No había sido inútil renovar la provisión de combustible... Los colonos tenían que sufrir aún fríos muy rigurosos. Sabido es que en el hemisferio boreal el mes de febrero se señala generalmente por un descenso de temperatura; y lo mismo debía suceder en el hemisferio austral a finales de agosto, que es el febrero de América del Norte. La isla Lincoln no se libró de esta ley climatológica.

Hacia el 25, después de una nueva alternativa de nieve y de lluvia, el viento saltó al sudeste y el frío se hizo intenso. Según los cálculos del ingeniero, la columna mercurial de un termómetro Fahrenheit no hubiera marcado menos de ocho grados bajo cero (220 22' centígrados bajo cero), y esta intensidad de frío que un viento agudo hacía más doloroso, se mantuvo por espacio de muchos días. Los colonos debieron encerrarse de nuevo en el Palacio de granito y, como fue preciso obstruir herméticamente todas las aberturas de la fachada, no dejando más que el paso puramente necesario para la renovación del aire, el consumo de bujías fue grande. Para economizarlas, los colonos se limitaron con frecuencia a alumbrarse con la llama de los hogares, donde no se economizaba el combustible. Muchas veces uno u otro bajaron a la playa entre los témpanos de hielo que el flujo arrojaba a cada marea, pero pronto subían al Palacio de granito, y no sin trabajo ni sin dolor podían sus manos asir los montantes de la escala. En aquel frío intenso los escalones quemaban los dedos.

Fue preciso otra vez ocupar los ocios del retiro forzoso dentro del Palacio. Ciro Smith emprendió entonces una operación que podía practicarse a puerta cerrada.

Ya sabemos que los colonos no tenían a su disposición más azúcar que aquella sustancia líquida del arce, haciendo en el árbol incisiones profundas. Bastábales, pues, recoger en vasos el licor que los árboles destilaban y en tal estado lo empleaban en diversos usos culinarios, tanto más fácilmente cuanto que con el tiempo el licor tendía a volverse blanco y a tomar una consistencia de jarabe.
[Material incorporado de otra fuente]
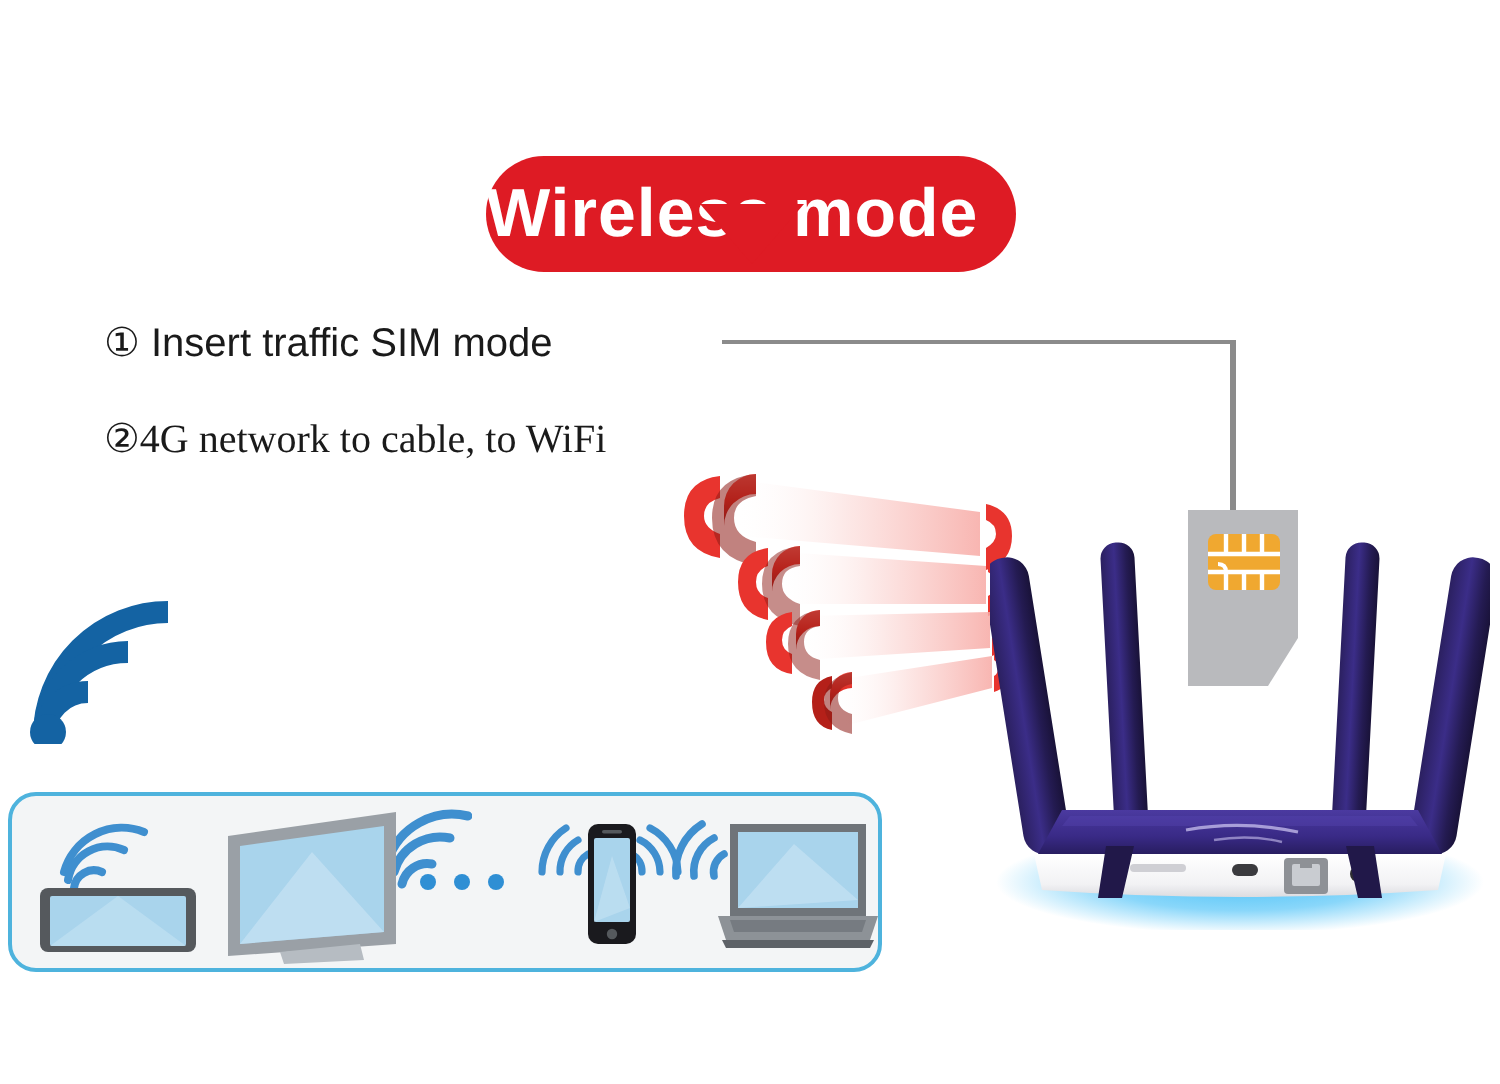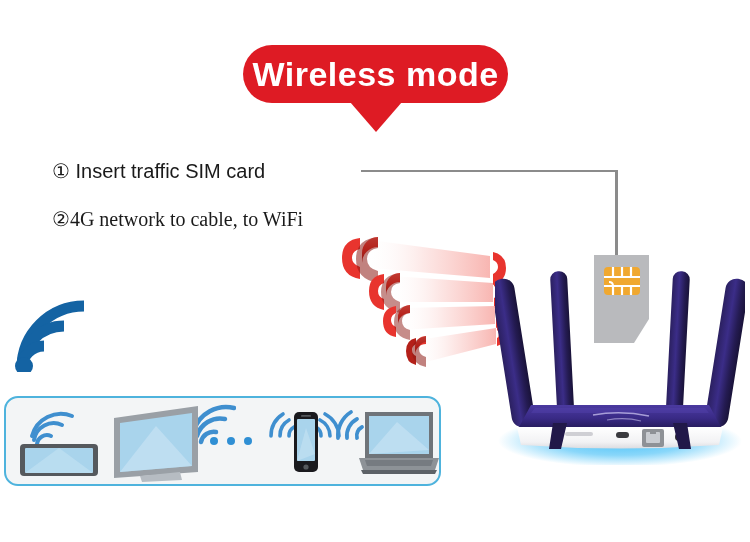--- a/index.html
+++ b/index.html
@@ -33,8 +33,8 @@
     border-radius: 29px;
     display: flex;
     align-items: center;
-    justify-content: center;
     box-sizing: border-box;
+    margin-top: 33px;
   }
   .badge-label {
     color: #ffffff;

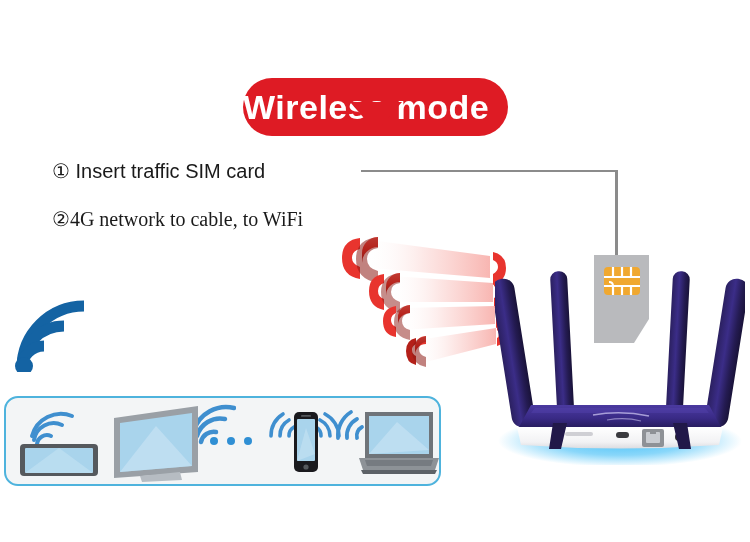--- a/index.html
+++ b/index.html
@@ -162,7 +162,7 @@
     <div class="badge-arrow"></div>
   </div>
 
-  <div class="instr instr-1">① Insert traffic SIM card</div>
+  <div class="instr instr-1">① Insert traffic SIM mode</div>
   <div class="instr instr-2">②4G network to cable, to WiFi</div>
 
   <div class="conn-h"></div>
Pero todavía había algo más que hacer. Un día Ciro Smith anunció a sus compañeros que se iban a transformar en refinadores de azúcar.

—¡Refinadores! —intervino Pencroff—. ¡Me parece que ése es un oficio un poco cálido!

—¡Muy cálido! —dijo el ingeniero.

—Entonces será propio de la estación —replicó el marino.

La palabra “refinación” no debe despertar en el ánimo de los lectores el recuerdo de esas fábricas llenas de máquinas y obreros. No. Para cristalizar aquel licor bastaba depurarlo mediante una operación muy sencilla. Puesto al fuego en grandes recipientes de barro, se le sometió a cierta evaporación, y pronto subió una espuma a la superficie. Cuando esta espuma comenzó a espesarse, Nab tuvo cuidado de removerla con una espátula e impedir al mismo tiempo que adquiriese un sabor empireumático. Tras algunas horas de ebullición a fuego vivo, tan favorable para los operadores como para la sustancia operada, ésta se transformó en un jarabe espeso. Aquel jarabe fue depositado en moldes de barro, previamente fabricados en el horno mismo de la cocina y a los cuales se habían dado formas diversas. Al día siguiente aquel jarabe enfriado formaba panes y tablillas. Era azúcar de color un poco rojo, pero casi transparente y de buen sabor.

El frío continuó hasta mediados de septiembre y los prisioneros del Palacio de granito comenzaban a encontrar demasiado largo su cautiverio. Casi todos los días intentaban alguna salida, que no podía prolongarse mucho. Trabajaban, pues, constantemente en el arreglo de la casa y conversaban durante el trabajo. Ciro Smith instruía a sus compañeros en todo y les explicaba principalmente las aplicaciones prácticas de la ciencia. Los colonos no tenían biblioteca, pero el ingeniero era un libro vivo, siempre dispuesto y siempre abierto en la página que cada cual necesitaba. Un libro que les resolvía todas las cuestiones y que con frecuencia era hojeado por todos. Así pasaba el tiempo y los honrados colonos no parecía que debían temer el porvenir.